Task brief
Copied exactly and without pictures, the lines from the beginning of the entries through the one that holds "Ayamonte | Direction du vent: Nord-Est -> Sud" should form the entire reply.

Change listing data
────────

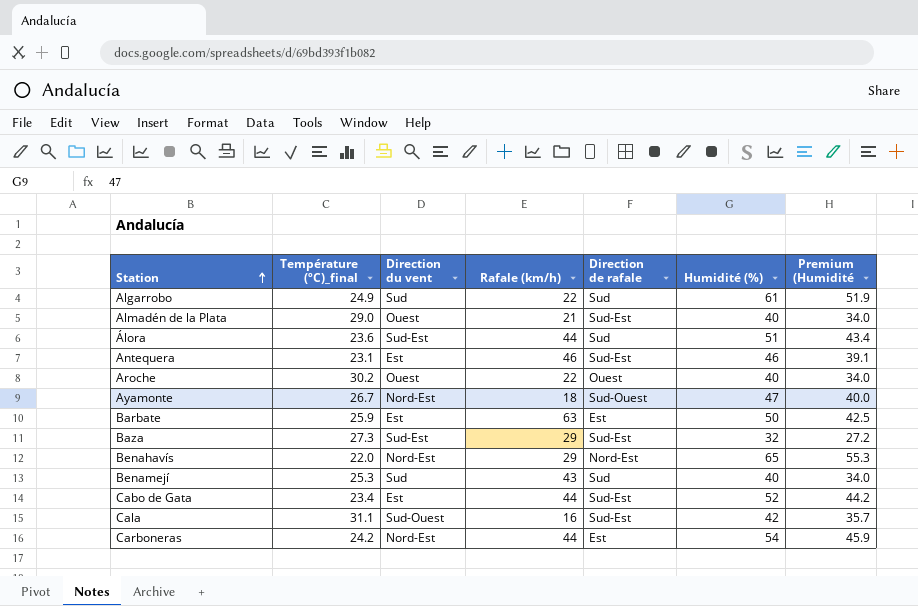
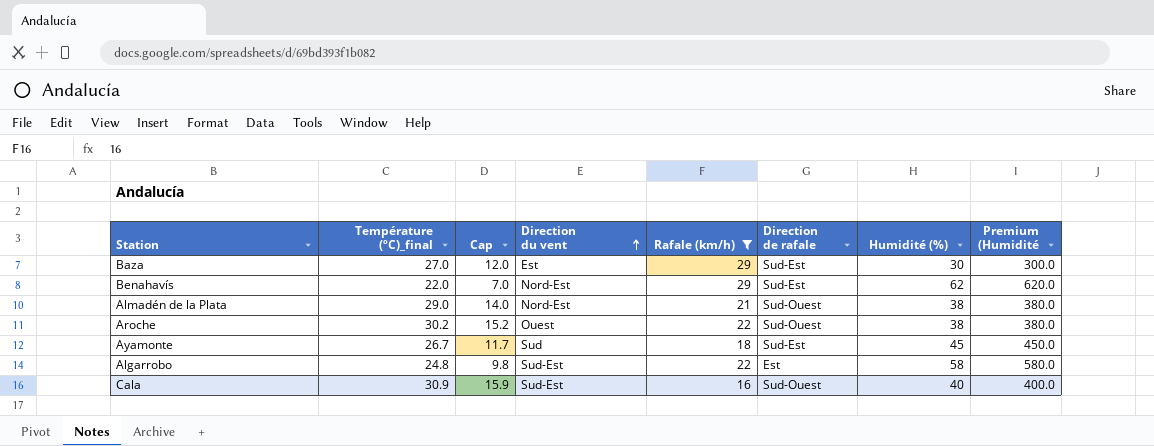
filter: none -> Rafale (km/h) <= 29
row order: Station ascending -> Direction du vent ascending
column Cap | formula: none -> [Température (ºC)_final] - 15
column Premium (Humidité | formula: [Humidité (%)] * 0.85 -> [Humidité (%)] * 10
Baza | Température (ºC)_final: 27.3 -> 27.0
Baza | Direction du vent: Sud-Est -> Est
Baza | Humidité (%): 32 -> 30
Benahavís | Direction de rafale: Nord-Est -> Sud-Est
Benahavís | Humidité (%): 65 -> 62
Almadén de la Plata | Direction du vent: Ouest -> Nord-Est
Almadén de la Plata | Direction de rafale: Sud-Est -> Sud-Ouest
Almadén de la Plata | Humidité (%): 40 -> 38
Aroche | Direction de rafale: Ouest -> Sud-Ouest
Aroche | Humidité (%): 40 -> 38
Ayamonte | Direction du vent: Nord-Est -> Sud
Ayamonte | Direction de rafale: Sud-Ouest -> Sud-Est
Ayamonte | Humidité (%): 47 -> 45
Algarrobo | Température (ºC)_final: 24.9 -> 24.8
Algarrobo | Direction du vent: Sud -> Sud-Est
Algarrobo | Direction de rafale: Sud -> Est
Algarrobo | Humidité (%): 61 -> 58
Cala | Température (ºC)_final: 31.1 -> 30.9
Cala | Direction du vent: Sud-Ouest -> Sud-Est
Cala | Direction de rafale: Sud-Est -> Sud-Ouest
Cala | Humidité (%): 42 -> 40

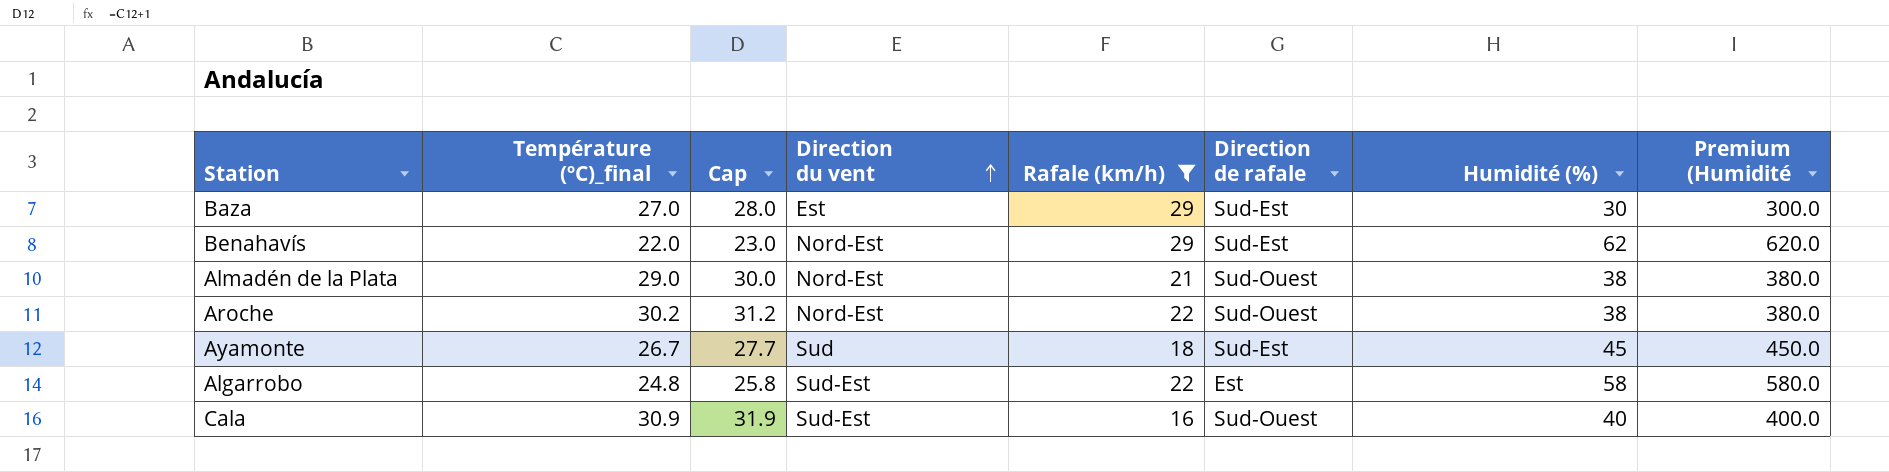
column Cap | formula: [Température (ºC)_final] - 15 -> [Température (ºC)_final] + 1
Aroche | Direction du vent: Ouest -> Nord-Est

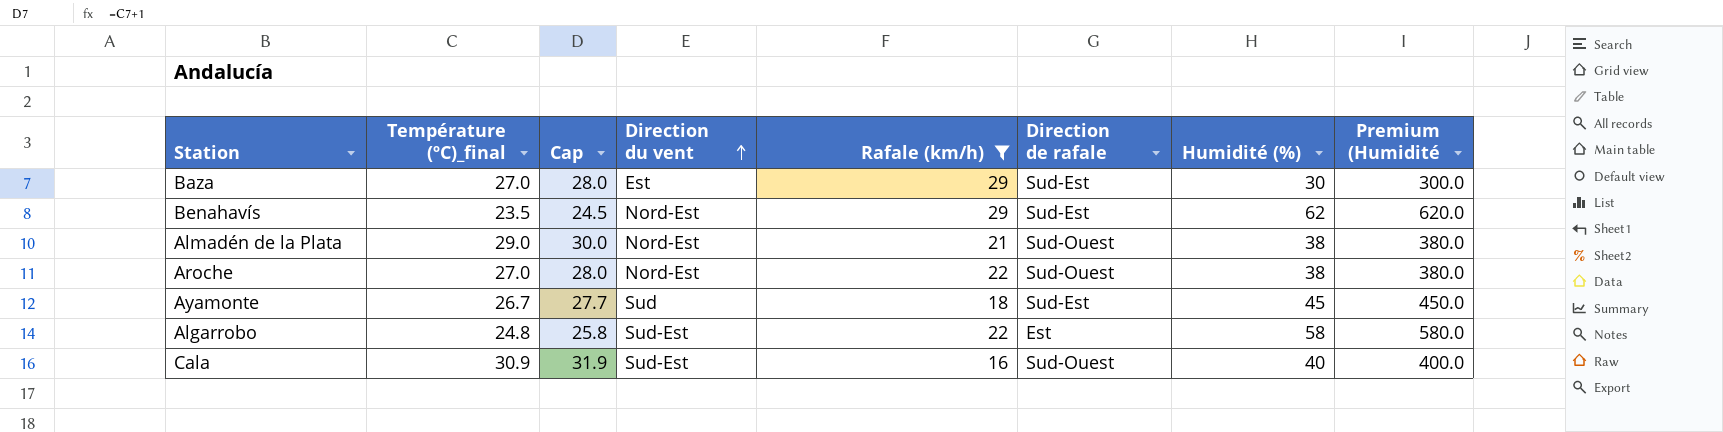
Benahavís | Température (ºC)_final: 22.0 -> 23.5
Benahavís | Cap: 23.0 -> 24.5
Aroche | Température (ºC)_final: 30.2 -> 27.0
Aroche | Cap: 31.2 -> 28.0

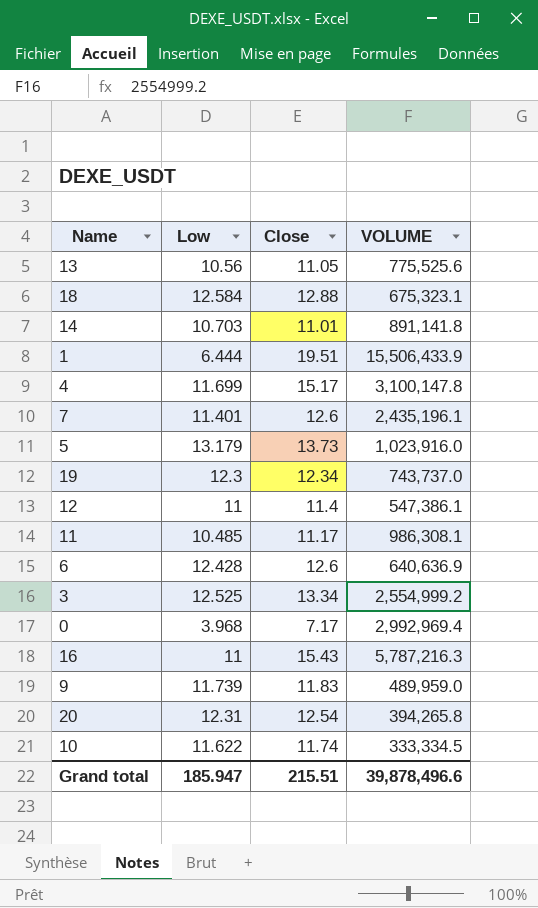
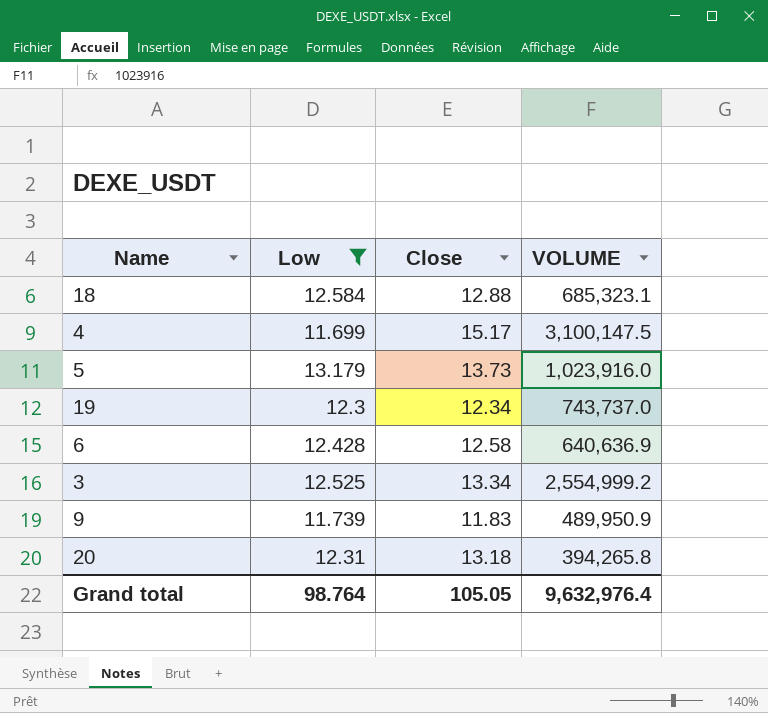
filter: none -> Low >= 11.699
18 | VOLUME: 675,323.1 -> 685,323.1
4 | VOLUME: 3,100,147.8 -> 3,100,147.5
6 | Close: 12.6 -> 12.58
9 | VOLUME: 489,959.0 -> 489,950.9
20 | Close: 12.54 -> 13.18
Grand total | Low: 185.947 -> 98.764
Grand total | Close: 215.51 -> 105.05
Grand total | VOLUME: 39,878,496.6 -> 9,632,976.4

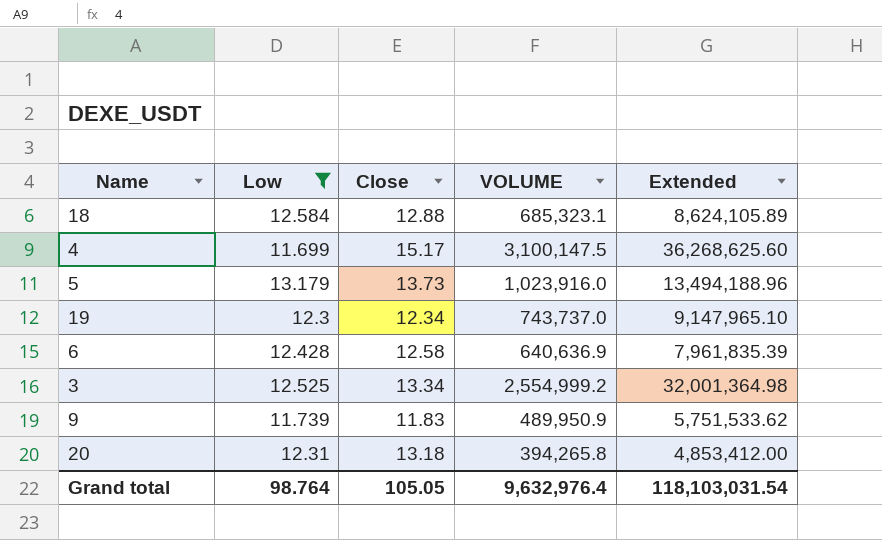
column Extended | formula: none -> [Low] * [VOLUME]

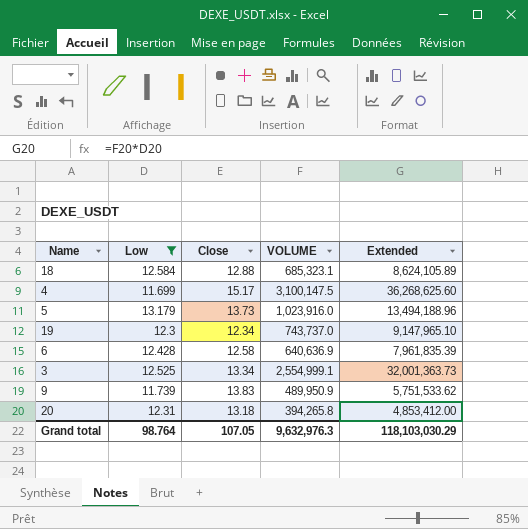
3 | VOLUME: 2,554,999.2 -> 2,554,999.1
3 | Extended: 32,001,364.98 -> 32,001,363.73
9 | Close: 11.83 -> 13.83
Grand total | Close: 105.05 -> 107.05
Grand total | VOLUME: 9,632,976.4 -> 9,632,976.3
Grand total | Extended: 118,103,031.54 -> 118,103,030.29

────────

Output for this task
filter: none -> Rafale (km/h) <= 29
row order: Station ascending -> Direction du vent ascending
column Cap | formula: none -> [Température (ºC)_final] - 15
column Premium (Humidité | formula: [Humidité (%)] * 0.85 -> [Humidité (%)] * 10
Baza | Température (ºC)_final: 27.3 -> 27.0
Baza | Direction du vent: Sud-Est -> Est
Baza | Humidité (%): 32 -> 30
Benahavís | Direction de rafale: Nord-Est -> Sud-Est
Benahavís | Humidité (%): 65 -> 62
Almadén de la Plata | Direction du vent: Ouest -> Nord-Est
Almadén de la Plata | Direction de rafale: Sud-Est -> Sud-Ouest
Almadén de la Plata | Humidité (%): 40 -> 38
Aroche | Direction de rafale: Ouest -> Sud-Ouest
Aroche | Humidité (%): 40 -> 38
Ayamonte | Direction du vent: Nord-Est -> Sud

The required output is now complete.